In the entries below, how many lines contain the word "that"? State the number and nothing more.

START Source records

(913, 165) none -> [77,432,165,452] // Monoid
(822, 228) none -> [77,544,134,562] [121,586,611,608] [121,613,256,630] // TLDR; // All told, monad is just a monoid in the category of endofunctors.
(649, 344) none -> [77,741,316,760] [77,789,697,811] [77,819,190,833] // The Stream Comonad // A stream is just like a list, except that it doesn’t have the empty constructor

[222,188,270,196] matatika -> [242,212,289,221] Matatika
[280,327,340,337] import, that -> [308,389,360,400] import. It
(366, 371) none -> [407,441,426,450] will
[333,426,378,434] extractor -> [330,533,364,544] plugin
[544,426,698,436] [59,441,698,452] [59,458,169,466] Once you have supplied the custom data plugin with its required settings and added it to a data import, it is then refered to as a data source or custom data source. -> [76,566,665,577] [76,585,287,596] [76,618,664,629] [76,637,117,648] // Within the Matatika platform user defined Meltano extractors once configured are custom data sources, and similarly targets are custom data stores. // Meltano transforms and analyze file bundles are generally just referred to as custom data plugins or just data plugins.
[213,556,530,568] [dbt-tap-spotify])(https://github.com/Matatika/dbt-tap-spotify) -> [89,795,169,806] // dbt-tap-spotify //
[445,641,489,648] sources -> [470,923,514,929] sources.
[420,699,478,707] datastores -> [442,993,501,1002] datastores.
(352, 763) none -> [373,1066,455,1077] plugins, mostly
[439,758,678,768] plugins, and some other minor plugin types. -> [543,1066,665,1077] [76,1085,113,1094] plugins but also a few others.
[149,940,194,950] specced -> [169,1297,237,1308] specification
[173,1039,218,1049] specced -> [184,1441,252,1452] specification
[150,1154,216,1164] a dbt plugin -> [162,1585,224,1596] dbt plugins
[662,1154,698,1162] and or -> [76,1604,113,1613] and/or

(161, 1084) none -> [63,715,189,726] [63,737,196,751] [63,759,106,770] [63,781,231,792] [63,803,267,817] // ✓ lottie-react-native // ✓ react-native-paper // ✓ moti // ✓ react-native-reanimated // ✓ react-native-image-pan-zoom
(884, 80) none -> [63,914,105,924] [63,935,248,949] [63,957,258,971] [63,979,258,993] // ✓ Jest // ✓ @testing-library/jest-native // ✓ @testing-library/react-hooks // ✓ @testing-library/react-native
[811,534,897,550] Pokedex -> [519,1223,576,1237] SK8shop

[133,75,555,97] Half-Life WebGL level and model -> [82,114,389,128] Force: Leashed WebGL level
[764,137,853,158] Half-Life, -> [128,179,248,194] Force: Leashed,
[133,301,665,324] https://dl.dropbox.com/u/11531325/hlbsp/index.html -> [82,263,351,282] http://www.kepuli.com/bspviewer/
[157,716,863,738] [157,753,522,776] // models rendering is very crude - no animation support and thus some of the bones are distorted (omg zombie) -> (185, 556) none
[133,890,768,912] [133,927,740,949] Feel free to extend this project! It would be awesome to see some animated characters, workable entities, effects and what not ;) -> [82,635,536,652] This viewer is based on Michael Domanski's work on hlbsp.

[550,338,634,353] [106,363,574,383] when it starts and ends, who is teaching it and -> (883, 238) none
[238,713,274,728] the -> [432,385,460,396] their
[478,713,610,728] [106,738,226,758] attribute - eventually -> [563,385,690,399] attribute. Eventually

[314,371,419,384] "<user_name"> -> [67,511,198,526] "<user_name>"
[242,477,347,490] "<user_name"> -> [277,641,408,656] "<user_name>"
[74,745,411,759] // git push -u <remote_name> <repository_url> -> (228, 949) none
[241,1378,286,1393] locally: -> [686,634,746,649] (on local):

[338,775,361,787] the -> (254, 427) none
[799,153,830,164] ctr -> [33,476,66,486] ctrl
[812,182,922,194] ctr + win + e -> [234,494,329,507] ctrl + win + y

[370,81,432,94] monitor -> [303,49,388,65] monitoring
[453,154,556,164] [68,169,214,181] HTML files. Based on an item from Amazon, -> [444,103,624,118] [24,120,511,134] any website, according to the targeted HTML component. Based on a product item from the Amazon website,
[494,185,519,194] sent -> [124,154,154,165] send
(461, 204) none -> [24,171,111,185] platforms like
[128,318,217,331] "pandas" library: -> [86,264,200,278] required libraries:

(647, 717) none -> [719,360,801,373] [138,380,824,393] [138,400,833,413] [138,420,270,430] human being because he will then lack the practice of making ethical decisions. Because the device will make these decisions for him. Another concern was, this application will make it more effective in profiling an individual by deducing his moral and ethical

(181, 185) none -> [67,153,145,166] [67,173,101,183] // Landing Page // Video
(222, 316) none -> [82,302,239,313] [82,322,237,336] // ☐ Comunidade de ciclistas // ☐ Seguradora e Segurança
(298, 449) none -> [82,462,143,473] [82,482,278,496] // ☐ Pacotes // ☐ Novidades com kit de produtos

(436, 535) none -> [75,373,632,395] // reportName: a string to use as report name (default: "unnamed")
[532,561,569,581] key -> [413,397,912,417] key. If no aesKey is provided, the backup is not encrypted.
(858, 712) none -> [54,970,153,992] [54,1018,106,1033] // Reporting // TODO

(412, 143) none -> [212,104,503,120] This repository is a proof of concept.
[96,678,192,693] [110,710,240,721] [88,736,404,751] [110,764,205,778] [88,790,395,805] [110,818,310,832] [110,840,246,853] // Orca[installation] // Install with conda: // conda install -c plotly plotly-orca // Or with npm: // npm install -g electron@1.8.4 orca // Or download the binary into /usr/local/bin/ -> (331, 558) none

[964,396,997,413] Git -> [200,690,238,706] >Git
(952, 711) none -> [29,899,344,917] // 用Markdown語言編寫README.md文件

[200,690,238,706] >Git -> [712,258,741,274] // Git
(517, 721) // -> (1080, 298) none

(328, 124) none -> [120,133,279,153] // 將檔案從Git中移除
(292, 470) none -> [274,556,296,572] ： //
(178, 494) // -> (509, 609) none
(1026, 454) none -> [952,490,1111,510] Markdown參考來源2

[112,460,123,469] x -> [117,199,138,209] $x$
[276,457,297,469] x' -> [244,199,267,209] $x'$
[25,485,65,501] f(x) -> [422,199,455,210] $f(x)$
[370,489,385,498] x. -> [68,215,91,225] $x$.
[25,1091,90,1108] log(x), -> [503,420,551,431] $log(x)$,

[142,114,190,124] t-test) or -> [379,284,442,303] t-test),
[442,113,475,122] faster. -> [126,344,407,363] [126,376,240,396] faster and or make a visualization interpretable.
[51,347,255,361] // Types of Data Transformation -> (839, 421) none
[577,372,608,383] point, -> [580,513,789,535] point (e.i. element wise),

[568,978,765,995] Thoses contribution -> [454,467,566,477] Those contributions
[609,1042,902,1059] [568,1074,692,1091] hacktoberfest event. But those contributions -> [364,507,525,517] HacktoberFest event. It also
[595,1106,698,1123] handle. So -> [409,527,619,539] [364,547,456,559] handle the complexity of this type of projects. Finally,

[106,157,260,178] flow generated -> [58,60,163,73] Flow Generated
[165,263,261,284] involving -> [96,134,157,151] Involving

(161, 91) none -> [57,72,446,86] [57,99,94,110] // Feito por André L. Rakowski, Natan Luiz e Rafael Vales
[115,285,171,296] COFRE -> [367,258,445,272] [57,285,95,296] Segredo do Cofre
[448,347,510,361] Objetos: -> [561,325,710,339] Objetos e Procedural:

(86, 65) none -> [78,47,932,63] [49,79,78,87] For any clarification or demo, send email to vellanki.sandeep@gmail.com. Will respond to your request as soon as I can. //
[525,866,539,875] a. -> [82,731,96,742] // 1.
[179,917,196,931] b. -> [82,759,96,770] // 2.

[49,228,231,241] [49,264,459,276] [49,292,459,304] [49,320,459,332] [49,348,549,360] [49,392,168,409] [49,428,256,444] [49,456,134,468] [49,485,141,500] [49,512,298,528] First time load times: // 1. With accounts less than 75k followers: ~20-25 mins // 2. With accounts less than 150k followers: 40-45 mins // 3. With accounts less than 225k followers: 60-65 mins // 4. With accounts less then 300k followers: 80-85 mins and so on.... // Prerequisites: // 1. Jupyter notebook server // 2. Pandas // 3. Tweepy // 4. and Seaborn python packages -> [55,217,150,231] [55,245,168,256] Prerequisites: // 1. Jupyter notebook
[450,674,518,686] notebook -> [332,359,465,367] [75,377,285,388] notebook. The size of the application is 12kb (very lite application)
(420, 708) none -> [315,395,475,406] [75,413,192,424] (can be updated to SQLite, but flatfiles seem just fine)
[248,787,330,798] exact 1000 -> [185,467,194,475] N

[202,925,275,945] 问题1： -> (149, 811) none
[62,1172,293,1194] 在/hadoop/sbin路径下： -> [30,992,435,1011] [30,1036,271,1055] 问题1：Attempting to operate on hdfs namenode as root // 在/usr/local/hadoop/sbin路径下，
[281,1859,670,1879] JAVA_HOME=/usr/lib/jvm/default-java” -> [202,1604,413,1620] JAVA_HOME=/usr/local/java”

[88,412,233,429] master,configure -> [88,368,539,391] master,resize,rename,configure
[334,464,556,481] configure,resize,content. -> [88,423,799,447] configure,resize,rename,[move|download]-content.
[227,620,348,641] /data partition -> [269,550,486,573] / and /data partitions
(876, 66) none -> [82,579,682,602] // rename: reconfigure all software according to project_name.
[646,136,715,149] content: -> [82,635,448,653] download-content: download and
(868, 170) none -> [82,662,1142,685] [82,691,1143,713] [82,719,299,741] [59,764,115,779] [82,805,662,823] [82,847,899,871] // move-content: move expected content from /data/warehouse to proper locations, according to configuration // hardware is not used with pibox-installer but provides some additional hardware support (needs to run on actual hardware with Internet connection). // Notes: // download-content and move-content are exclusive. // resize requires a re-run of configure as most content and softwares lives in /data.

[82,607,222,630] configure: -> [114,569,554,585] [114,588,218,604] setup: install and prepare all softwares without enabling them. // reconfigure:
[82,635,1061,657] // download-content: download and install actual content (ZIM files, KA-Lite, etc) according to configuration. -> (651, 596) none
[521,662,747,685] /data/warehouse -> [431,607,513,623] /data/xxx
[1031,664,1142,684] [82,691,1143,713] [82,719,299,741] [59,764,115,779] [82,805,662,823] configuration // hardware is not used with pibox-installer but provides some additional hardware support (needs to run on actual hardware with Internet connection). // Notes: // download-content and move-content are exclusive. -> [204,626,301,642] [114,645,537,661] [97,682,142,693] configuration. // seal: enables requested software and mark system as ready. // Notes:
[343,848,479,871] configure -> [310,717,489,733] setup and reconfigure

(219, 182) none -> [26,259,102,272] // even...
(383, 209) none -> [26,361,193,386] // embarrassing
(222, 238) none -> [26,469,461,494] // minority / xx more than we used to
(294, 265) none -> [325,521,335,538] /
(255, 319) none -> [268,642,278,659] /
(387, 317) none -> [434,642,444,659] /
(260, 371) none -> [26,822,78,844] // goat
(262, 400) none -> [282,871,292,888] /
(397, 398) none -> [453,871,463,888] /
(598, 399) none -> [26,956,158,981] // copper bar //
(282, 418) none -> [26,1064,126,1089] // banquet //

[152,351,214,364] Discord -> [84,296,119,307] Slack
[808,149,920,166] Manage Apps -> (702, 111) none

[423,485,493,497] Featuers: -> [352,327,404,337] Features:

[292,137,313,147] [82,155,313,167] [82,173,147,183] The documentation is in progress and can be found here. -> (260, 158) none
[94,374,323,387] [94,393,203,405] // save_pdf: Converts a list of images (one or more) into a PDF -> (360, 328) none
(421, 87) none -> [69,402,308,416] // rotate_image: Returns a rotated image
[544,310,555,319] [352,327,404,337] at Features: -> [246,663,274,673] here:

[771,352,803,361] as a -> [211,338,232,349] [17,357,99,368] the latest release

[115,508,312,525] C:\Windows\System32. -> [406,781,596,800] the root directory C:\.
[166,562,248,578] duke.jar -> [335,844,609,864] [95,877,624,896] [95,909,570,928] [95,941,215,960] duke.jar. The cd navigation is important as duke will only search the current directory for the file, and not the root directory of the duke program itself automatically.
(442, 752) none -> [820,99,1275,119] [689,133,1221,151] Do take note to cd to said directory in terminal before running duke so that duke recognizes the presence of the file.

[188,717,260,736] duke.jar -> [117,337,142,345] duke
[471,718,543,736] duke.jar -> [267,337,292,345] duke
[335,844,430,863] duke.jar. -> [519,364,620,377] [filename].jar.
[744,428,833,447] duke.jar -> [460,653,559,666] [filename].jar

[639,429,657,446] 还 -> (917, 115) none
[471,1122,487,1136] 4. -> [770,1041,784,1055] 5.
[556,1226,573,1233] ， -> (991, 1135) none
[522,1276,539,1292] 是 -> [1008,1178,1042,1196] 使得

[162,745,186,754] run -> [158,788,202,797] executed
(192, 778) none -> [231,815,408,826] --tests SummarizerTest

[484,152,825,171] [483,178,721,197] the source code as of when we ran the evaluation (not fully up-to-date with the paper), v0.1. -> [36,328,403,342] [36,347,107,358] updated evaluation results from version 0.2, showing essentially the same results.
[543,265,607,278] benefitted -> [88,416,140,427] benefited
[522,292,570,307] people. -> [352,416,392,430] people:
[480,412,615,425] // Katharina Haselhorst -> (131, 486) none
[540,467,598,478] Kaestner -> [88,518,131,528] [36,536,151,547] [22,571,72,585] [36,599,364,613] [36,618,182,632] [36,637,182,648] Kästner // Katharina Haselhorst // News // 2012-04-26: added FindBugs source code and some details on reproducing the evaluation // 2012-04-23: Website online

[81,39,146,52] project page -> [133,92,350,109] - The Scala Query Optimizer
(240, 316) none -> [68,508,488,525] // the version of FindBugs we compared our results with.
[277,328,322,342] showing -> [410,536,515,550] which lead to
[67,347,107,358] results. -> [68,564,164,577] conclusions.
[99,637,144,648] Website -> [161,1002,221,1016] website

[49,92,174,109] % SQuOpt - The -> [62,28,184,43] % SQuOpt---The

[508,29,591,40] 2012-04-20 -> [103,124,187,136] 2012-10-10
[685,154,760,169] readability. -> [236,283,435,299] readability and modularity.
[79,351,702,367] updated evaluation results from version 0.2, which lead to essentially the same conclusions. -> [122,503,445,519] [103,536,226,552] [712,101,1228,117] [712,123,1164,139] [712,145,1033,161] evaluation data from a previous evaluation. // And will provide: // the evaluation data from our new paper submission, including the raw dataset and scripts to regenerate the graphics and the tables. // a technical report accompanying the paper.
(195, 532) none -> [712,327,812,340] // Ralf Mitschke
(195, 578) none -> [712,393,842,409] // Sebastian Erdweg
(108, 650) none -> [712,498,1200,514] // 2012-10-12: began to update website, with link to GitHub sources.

END Source records

### Answer box
3